Since Pultneytown Academy -70-77 are having a reunion, is anyone interested in a North School 70-77 reunion, next year perhaps ????

----------


## Anonymous

Awwww - I just miss it - I think I started in 77 or maybe 78

----------


## Anonymous

> *northman wrote*:
> 
> 
> Since Pultneytown Academy -70-77 are having a reunion, is anyone interested in a North School 70-77 reunion, next year perhaps ????



I might qualify?


Good be good for a lol.

----------


## Anonymous

> *AlanFarquhar wrote*:
> 
> 
> 
> 
> 
> 
> *northman wrote*:
> 
> ...



Better still, could be good for a lol.

----------


## Anonymous

I'm pretty sure I'm 1978 - if you stretch it by a year I'd be interested to see what everyone is up to.....

----------


## Anonymous

Sorry but 1978 is out - the reunion would be for people who started the North School in 1970 and finished in 1977 - the same year as the Pultneytown Academy crowd !!! Anyway, there doesn't seem to be a great deal of interest, so it may not happen !! Maybe we'll have to wait a few years for a High School reunion - I can't see the Pultneytown Academy crowd wanting to attend another reunion in the near future - roll on 2005 or thereabouts!!!!!!

----------


## Anonymous

It would be good to have a 40th reunion for the class of 77, that would coincide with Pultneytowns next reunion and keep the numbers up......

----------


## Anonymous

William.......i presume......


A 40th (birthday's, not years later I hope)would be a good idea - but should it then be a high school reunion, rather than a North School reunion. Comments please........

----------


## mandyscudder

Hi there




Not sure who 'Northman' is but I just thought I'd let you know that a HIGH SCHOOL REUNION is definitely the 'GO' for 4 years time, ie when we all turn 40!!!!  After recently organising the Pulteneytown Academy reunion, it became VERY CLEAR that everyone who attended was very keen to have a HIGH SCHOOL one.  I've received so many emails from people who attended High School (started in 1977 - 1978) and who would definitely come to a reunion so it's going to happen!!!  I know it's some time off but the way the years have been flying in, it will be here before we know it!

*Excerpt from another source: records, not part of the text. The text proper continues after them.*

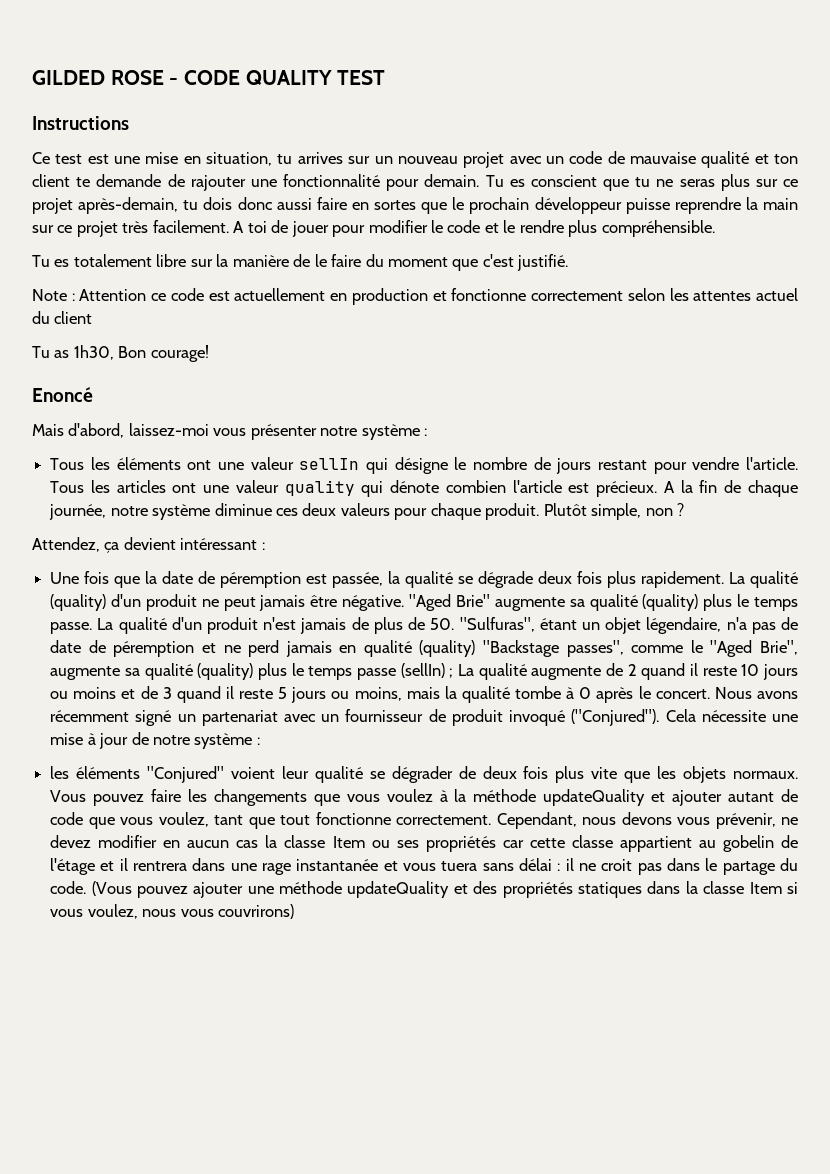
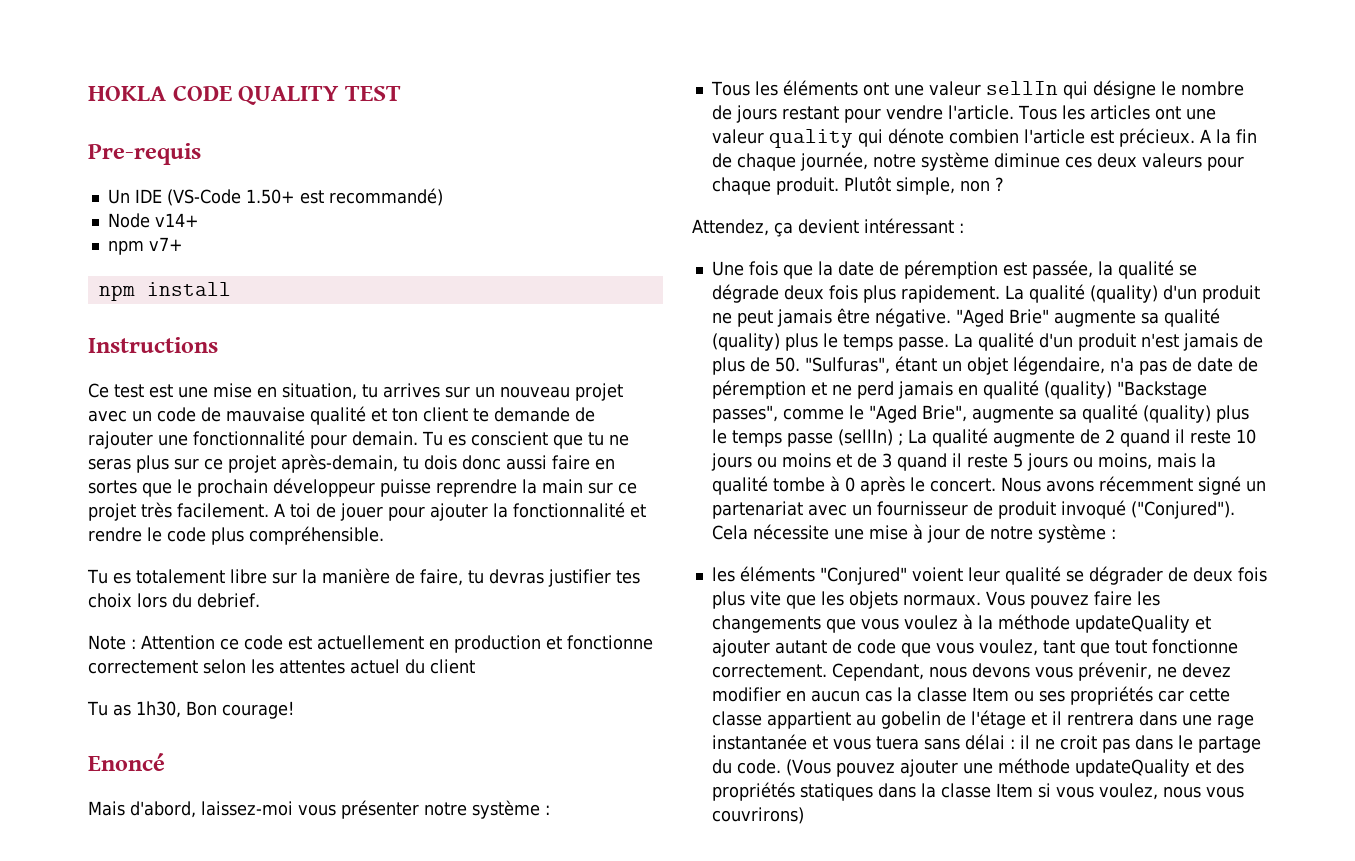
- GILDED ROSE - CODE QUALITY TEST
+ HOKLA CODE QUALITY TEST
+ Pre-requis
+ Un IDE (VS-Code 1.50+ est recommandé)
+ Node v14+
+ npm v7+
+ npm install
- A toi de jouer pour modifier le code et le rendre plus compréhensible.
+ A toi de jouer pour ajouter la fonctionnalité et rendre le code plus compréhensible.
- Tu es totalement libre sur la manière de le faire du moment que c'est justifié.
+ Tu es totalement libre sur la manière de faire, tu devras justifier tes choix lors du debrief.

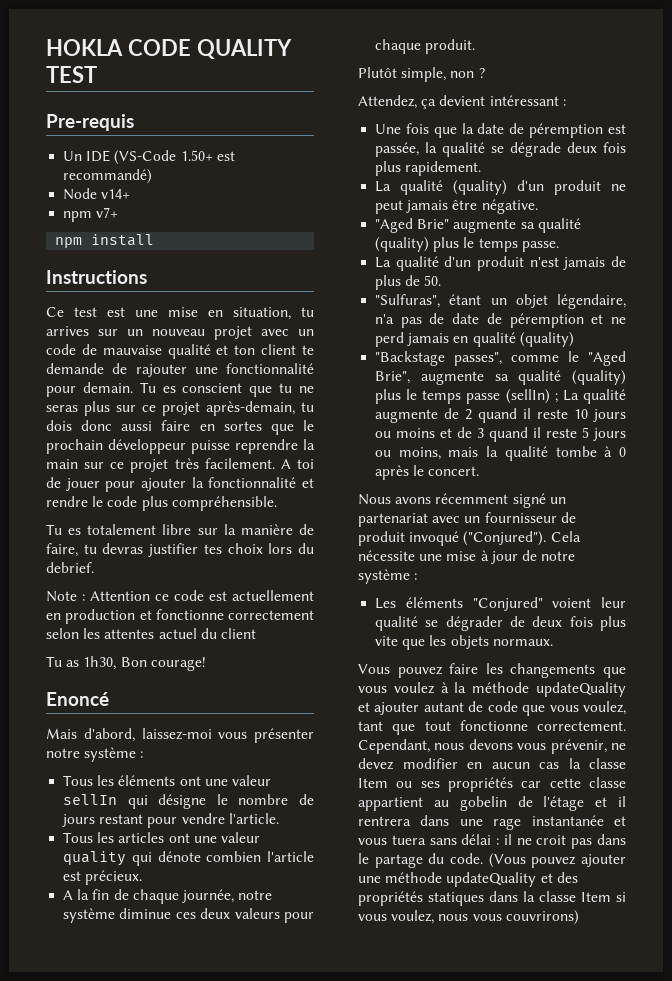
- Tous les éléments ont une valeur sellIn qui désigne le nombre de jours restant pour vendre l'article. Tous les articles ont une valeur quality qui dénote combien l'article est précieux. A la fin de chaque journée, notre système diminue ces deux valeurs pour chaque produit. Plutôt simple, non ?
+ Tous les éléments ont une valeur sellIn qui désigne le nombre de jours restant pour vendre l'article.
+ Tous les articles ont une valeur quality qui dénote combien l'article est précieux.
+ A la fin de chaque journée, notre système diminue ces deux valeurs pour chaque produit.
+ Plutôt simple, non ?
- Une fois que la date de péremption est passée, la qualité se dégrade deux fois plus rapidement. La qualité (quality) d'un produit ne peut jamais être négative. "Aged Brie" augmente sa qualité (quality) plus le temps passe. La qualité d'un produit n'est jamais de plus de 50. "Sulfuras", étant un objet légendaire, n'a pas de date de péremption et ne perd jamais en qualité (quality) "Backstage passes", comme le "Aged Brie", augmente sa qualité (quality) plus le temps passe (sellIn) ;
+ Une fois que la date de péremption est passée, la qualité se dégrade deux fois plus rapidement.
+ La qualité (quality) d'un produit ne peut jamais être négative.
+ "Aged Brie" augmente sa qualité (quality) plus le temps passe.
+ La qualité d'un produit n'est jamais de plus de 50.
+ "Sulfuras", étant un objet légendaire, n'a pas de date de péremption et ne perd jamais en qualité (quality)
+ "Backstage passes", comme le "Aged Brie", augmente sa qualité (quality) plus le temps passe (sellIn) ;
- La qualité augmente de 2 quand il reste 10 jours ou moins et de 3 quand il reste 5 jours ou moins, mais la qualité tombe à 0 après le concert. Nous avons récemment signé un partenariat avec un fournisseur de produit invoqué ("Conjured").
+ La qualité augmente de 2 quand il reste 10 jours ou moins et de 3 quand il reste 5 jours ou moins, mais la qualité tombe à 0 après le concert.
+ Nous avons récemment signé un partenariat avec un fournisseur de produit invoqué ("Conjured").
- les éléments "Conjured" voient leur qualité se dégrader de deux fois plus vite que les objets normaux. Vous pouvez faire les changements que vous voulez à la méthode updateQuality et ajouter autant de code que vous voulez, tant que tout fonctionne correctement.
+ Les éléments "Conjured" voient leur qualité se dégrader de deux fois plus vite que les objets normaux.
+ Vous pouvez faire les changements que vous voulez à la méthode updateQuality et ajouter autant de code que vous voulez, tant que tout fonctionne correctement.

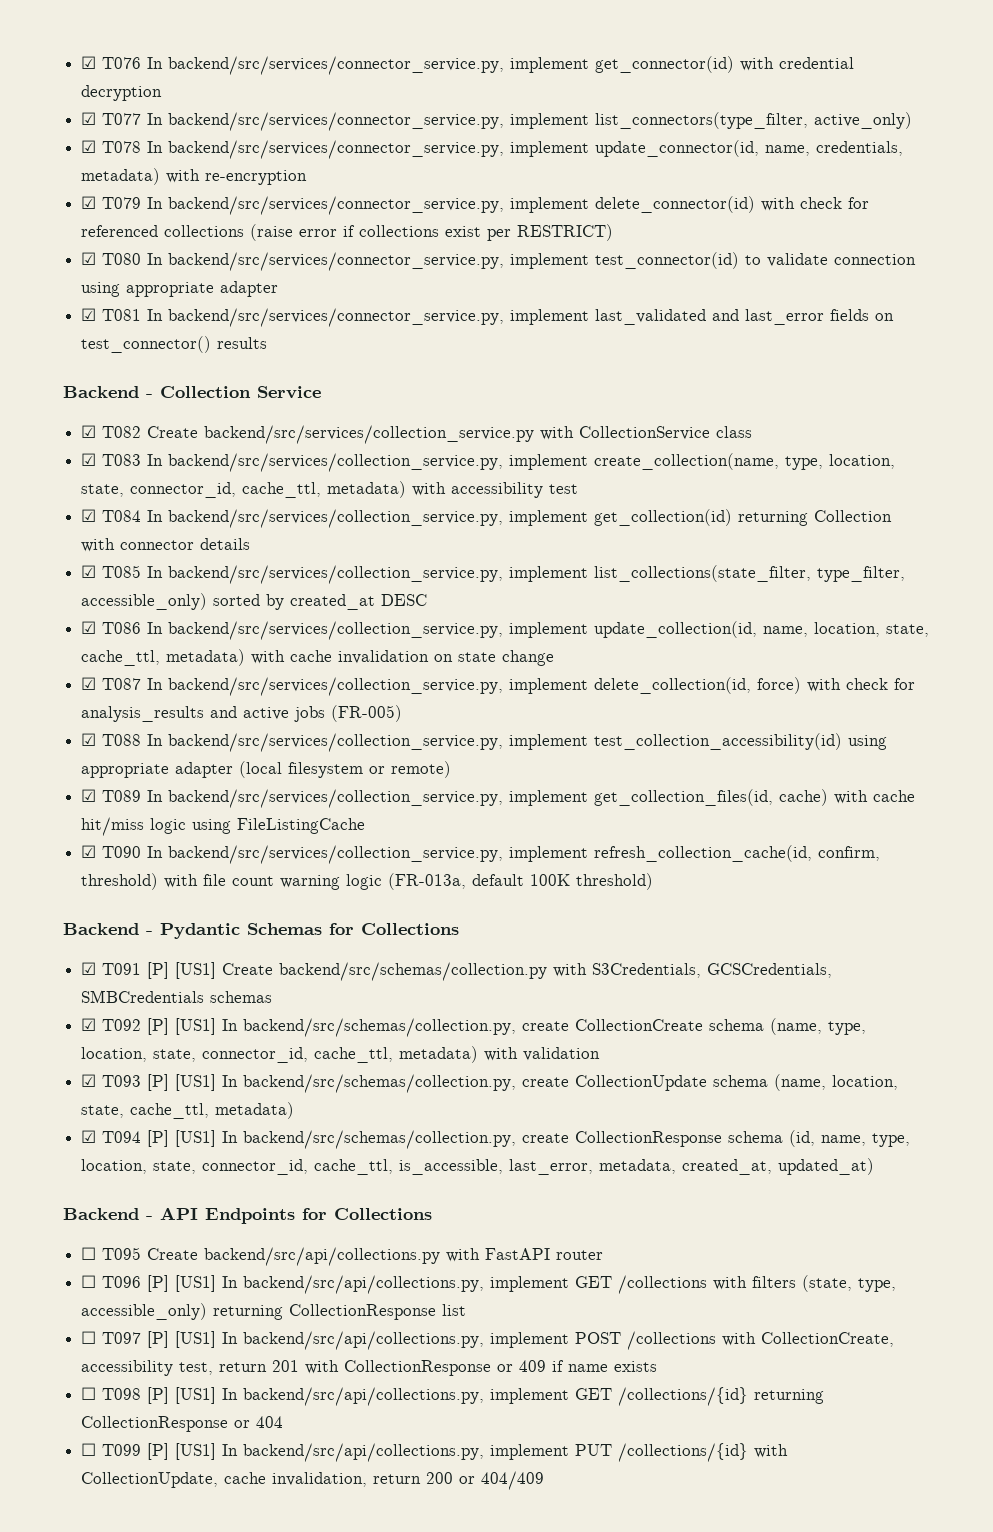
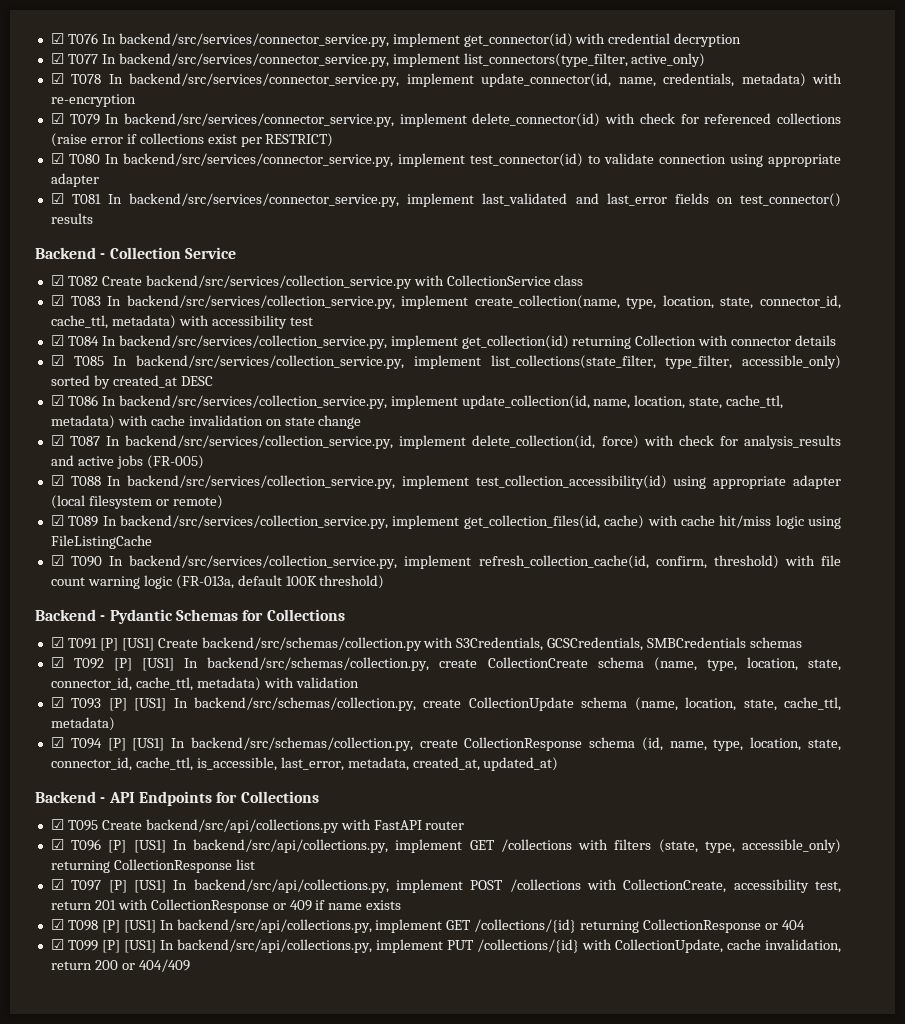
- ☐ T095 Create backend/src/api/collections.py with FastAPI router
+ ☑ T095 Create backend/src/api/collections.py with FastAPI router
- ☐ T096 [P] [US1] In backend/src/api/collections.py, implement GET /collections with filters (state, type, accessible_only) returning CollectionResponse list
+ ☑ T096 [P] [US1] In backend/src/api/collections.py, implement GET /collections with filters (state, type, accessible_only) returning CollectionResponse list
- ☐ T097 [P] [US1] In backend/src/api/collections.py, implement POST /collections with CollectionCreate, accessibility test, return 201 with CollectionResponse or 409 if name exists
+ ☑ T097 [P] [US1] In backend/src/api/collections.py, implement POST /collections with CollectionCreate, accessibility test, return 201 with CollectionResponse or 409 if name exists
- ☐ T098 [P] [US1] In backend/src/api/collections.py, implement GET /collections/{id} returning CollectionResponse or 404
+ ☑ T098 [P] [US1] In backend/src/api/collections.py, implement GET /collections/{id} returning CollectionResponse or 404
- ☐ T099 [P] [US1] In backend/src/api/collections.py, implement PUT /collections/{id} with CollectionUpdate, cache invalidation, return 200 or 404/409
+ ☑ T099 [P] [US1] In backend/src/api/collections.py, implement PUT /collections/{id} with CollectionUpdate, cache invalidation, return 200 or 404/409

Drop me a line (anyone in fact) when you get the chance.




Mandy Scudder (nee Miller)










[Edited by Bill Fernie on 04-27-2001 at 12:48 PM GMT]

----------


## Anonymous

> *Northman wrote*:
> 
> 
> Sorry but 1978 is out - the reunion would be for people who started the North School in 1970 and finished in 1977 - the same year as the Pultneytown Academy crowd !!! Anyway, there doesn't seem to be a great deal of interest, so it may not happen !! Maybe we'll have to wait a few years for a High School reunion - I can't see the Pultneytown Academy crowd wanting to attend another reunion in the near future - roll on 2005 or thereabouts!!!!!!





Northman


I know I seem to be a bit behind the times here as regards to the messages, but I for one would definately be interested in a Reunion for the 1970-1977.




Alan F

----------


## Anonymous

I agree with Alan F, I think it would be a great idea if enough people turned up!! What do others from that year think ????

----------


## Anonymous

I would like to know if there was a reunion for the year 1964-1971 if anyone can help with this or any photos I will be very grateful

----------


## Anonymous

> *AlanFarquhar wrote*:
> 
> 
> 
> 
> 
> 
> *northman wrote*:
> 
> ...



I started in the easter of 74, when they still had easter intakes, does this qualify?

----------


## Anonymous

> *elspeth_roberts0759 wrote*:
> 
> 
> I would like to know if there was a reunion for the year 1964-1971 if anyone can help with this or any photos I will be very grateful

----------


## Anonymous

Looks like a non-starter this reunion.....

----------


## Bill Fernie

Having watched a number of reunions develop over the last few months it is quite clear that one based on secondary school groups rather than primary school classes are likely to be more successful and will have many more people attending.  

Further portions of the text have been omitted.